The documentation for the selection algorithm is attached to
HBASE-6371. Entire file is covered by this JIRA, except for most of 3.3.
Just do catch (Exception e) once?
Hmm... strong reason to do so? The code is kind of verbose this way, but it catches only what it intends to catch.
What is the min flush time about?
This is used as the file time for the purposes of assigning files to tiers based on time.
Is 'TierCompaction' the default as it says in the class comment: '+ * Control knobs for default compaction algorithm.'?
No; changed comment.
Why the break out of config for TierCompaction in particular? Will we have to do this pattern for all we'd dynamically config: i.e. break out a Config class when we are already carrying a heavyweight Configuration anyways that is mostly accessible from anywhere?
Do you mean Configuration or CompactionConfiguration by large object?

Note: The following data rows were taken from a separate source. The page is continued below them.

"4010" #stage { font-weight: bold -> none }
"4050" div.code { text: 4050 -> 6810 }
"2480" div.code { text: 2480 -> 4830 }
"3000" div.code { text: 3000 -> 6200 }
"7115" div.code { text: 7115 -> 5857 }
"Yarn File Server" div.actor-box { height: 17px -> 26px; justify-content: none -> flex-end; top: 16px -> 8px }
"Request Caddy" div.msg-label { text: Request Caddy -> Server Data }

CompactionConfiguration is base compaction config, it is not just xml-based, it uses runtime store-specific settings. TierBased one adds more on top of that; it seems that Tier-stuff doesn't belong to the main CompactionConfiguration; and main CompactionConfiguration is not as simple as generic Configuration.
It's also Store (e.g. region/cf) specific.

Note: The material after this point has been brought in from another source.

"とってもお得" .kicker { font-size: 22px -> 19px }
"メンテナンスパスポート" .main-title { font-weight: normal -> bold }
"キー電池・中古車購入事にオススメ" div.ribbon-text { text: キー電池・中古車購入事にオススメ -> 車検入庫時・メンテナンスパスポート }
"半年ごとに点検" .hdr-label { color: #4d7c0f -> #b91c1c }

I wonder who is going to take the time to do configuration on each compaction tier? Is this asking a bit much of operators?
The doc in
HBASE-6371 shows examples of separate configuration for tiers; initial scenario for this may have been to compact "middle" files more aggressively than either old
or recent files, so that would require tier tweaking.
"Old" compaction selection policy is on by default so the operators needn't worry
There is no class comment on TierCompactionPolicy, the place I'd go to learn about how TierCompactionPolicy works.

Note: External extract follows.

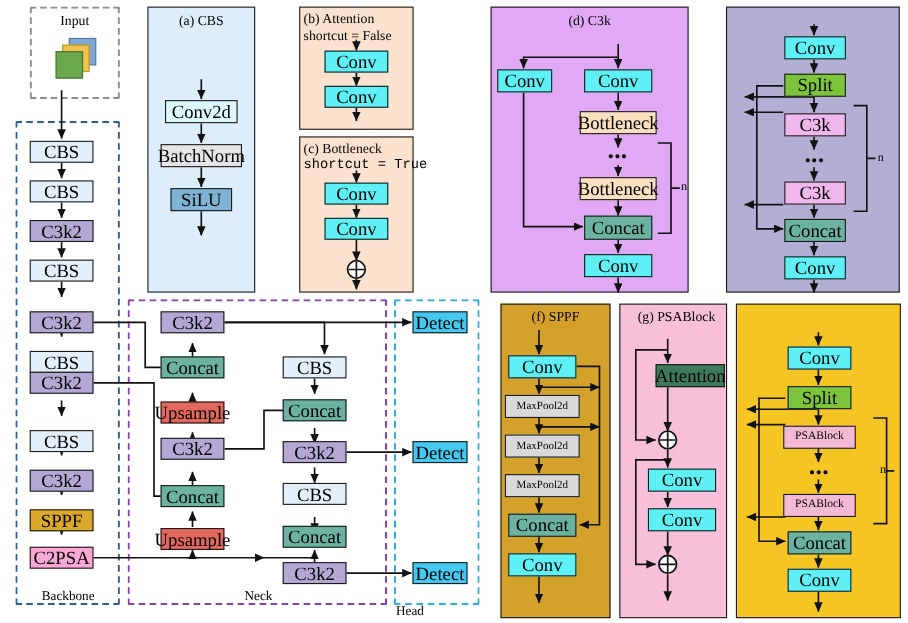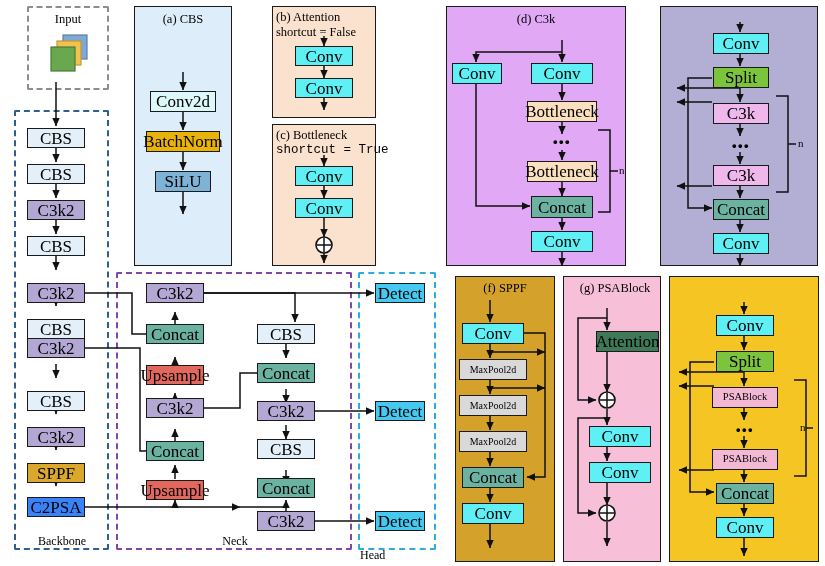"BatchNorm" div.node { background: #eab308 -> #e5e5e5 }
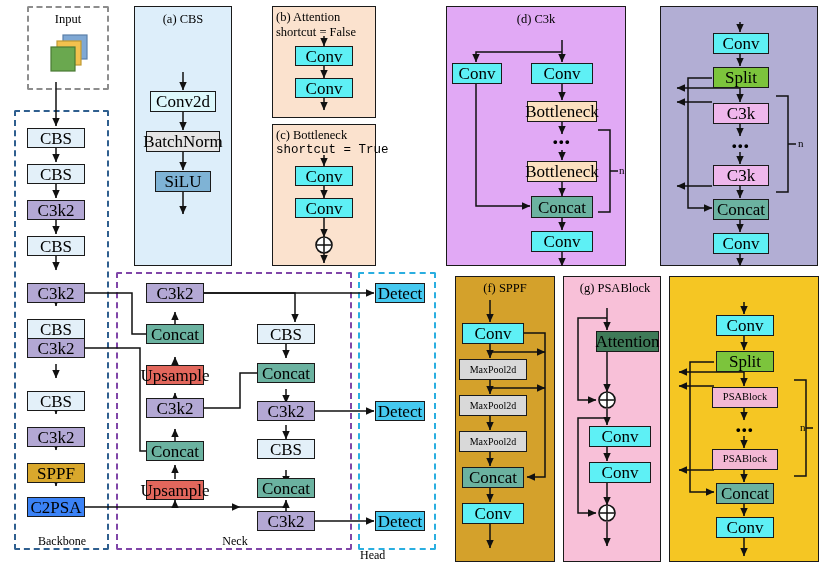"C2PSA" div.node { background: #3b82f6 -> #f9a8d4 }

That is an interesting question... there's an exhaustive doc on it, should it be copied to book.xml and referenced in javadoc, or summarized?
Does this policy do anything about making it so leveldb-like, every file may contain all keys in the namespace: i.e. does it make it so a tier is made of files that each contain a distinct subset of the namespace?
No, the similarity in names is misleading, they don't have a lot in common.